Rivera and team president Jason Wright are fighting like hell to break that skepticism and return trust to the organization, but it’s not always that easy.

There’s real talent and real coaching in Ashburn. But remember Robby Burns.

The best laid schemes o’ mice an’ men gang aft agley. The will of the universe.

I’ll say this though and I don’t say it lightly - this is the best Washington Team in at least a decade. It’s not a Super Bowl team, but it’s tracking that direction, especially if an elite QB ever lands in Burgundy and Gold.

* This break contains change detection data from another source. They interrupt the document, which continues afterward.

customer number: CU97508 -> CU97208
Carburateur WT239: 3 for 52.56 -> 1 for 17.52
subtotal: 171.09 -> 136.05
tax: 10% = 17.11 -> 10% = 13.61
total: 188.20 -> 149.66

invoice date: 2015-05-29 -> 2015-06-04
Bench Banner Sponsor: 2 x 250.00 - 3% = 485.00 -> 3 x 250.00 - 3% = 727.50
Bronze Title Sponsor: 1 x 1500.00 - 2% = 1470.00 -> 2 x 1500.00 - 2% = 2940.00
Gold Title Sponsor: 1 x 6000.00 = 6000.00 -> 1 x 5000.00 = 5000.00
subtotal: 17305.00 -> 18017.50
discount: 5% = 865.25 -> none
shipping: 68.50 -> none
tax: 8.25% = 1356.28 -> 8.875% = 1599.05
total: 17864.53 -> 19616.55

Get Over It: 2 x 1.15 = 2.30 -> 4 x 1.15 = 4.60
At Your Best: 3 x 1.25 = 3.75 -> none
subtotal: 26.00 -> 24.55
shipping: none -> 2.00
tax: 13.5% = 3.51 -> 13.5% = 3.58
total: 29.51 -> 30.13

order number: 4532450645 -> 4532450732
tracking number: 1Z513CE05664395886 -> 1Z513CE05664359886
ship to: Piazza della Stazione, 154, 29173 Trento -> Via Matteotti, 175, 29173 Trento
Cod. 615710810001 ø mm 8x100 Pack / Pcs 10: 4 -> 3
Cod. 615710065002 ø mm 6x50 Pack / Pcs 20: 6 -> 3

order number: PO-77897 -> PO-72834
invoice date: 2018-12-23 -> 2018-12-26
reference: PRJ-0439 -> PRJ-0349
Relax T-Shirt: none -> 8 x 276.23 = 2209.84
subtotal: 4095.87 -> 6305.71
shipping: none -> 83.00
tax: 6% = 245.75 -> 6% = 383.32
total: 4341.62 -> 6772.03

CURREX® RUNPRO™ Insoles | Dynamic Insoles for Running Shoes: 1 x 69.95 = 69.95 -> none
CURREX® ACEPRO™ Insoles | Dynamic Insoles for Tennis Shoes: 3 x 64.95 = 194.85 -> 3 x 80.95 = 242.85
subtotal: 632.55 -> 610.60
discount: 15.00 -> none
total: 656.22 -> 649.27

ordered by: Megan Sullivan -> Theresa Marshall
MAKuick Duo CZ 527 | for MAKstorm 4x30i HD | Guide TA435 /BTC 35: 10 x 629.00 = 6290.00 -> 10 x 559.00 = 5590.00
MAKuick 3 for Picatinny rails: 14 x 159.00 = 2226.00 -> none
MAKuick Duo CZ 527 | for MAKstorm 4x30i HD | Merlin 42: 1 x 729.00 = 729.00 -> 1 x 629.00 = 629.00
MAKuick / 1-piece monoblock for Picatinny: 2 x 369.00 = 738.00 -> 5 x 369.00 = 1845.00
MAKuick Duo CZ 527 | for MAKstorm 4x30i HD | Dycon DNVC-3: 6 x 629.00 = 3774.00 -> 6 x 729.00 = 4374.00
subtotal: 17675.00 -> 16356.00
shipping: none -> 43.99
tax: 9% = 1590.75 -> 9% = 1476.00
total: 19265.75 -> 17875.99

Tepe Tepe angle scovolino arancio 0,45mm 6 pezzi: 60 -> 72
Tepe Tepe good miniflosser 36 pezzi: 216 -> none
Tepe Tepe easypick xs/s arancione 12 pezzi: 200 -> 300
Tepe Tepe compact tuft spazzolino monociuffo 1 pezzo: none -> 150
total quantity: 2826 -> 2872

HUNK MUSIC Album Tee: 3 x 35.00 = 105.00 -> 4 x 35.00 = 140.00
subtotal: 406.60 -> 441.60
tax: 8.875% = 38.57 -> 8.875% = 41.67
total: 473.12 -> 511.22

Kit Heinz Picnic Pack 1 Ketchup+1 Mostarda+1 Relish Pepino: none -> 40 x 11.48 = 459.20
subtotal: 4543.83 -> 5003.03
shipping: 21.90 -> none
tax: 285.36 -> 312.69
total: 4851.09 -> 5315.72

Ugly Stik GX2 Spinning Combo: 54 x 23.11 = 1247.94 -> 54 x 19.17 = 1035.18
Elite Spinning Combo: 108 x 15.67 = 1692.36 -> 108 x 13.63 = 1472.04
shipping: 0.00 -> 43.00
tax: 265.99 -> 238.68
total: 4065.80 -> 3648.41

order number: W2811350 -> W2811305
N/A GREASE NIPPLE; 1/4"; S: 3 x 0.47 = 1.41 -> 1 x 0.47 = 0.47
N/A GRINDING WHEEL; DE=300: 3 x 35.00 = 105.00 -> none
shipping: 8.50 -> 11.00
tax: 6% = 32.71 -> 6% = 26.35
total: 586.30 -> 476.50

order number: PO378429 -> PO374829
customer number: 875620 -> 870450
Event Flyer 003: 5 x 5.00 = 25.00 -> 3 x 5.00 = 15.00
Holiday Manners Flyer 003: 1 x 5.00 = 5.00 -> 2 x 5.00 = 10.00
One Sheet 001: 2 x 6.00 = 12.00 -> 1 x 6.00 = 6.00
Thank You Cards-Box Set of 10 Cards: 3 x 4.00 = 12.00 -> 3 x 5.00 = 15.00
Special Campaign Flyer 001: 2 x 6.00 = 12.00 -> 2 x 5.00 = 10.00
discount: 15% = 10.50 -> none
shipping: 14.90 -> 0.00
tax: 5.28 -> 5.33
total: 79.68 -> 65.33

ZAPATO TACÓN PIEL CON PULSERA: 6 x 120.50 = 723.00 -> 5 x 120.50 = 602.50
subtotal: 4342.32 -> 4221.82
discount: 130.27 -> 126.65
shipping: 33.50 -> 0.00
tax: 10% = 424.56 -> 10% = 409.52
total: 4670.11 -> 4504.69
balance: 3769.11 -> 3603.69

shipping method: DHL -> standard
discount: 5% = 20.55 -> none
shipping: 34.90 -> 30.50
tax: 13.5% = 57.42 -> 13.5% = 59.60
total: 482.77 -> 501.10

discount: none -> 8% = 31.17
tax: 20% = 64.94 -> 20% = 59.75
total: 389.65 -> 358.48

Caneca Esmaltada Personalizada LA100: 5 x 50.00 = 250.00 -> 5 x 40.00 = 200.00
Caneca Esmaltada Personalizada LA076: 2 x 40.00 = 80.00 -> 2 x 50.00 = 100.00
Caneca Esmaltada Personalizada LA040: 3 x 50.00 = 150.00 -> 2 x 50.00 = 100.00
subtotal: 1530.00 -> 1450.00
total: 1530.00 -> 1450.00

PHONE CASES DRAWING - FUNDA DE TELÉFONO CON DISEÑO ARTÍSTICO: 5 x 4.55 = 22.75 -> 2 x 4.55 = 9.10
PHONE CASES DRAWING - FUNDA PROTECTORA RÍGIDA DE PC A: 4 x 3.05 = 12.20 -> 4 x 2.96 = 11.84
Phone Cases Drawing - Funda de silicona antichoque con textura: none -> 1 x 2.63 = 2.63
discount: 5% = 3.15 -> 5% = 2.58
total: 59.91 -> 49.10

For all the ugliness of the last two decades, things can change quickly in the NFL. Rivera won a Super Bowl as a player and lost one as a coach. He knows what it takes to get there, and perhaps more importantly, he knows what real goals are for a real football organization.

There is no winning off the field. That’s a fallacy. That’s an insult.


There is winning. On the field. Where it matters. That’s what matters.

And Rivera knows it. He’s far too gentlemanly to ever speak that bluntly, at least publicly, but he knows it.

That’s the direction Rivera’s leading this club. His club. And that helps with the accounting.

I turn 40 on September 11th. Washington opens the season on September 12th.

Again, odd symmetry. The will of the universe.

At 40 years old I feel obligated to get my stuff together. I’m working on it. Seriously.

For the first time in a long time, maybe the Washington Football Team is too.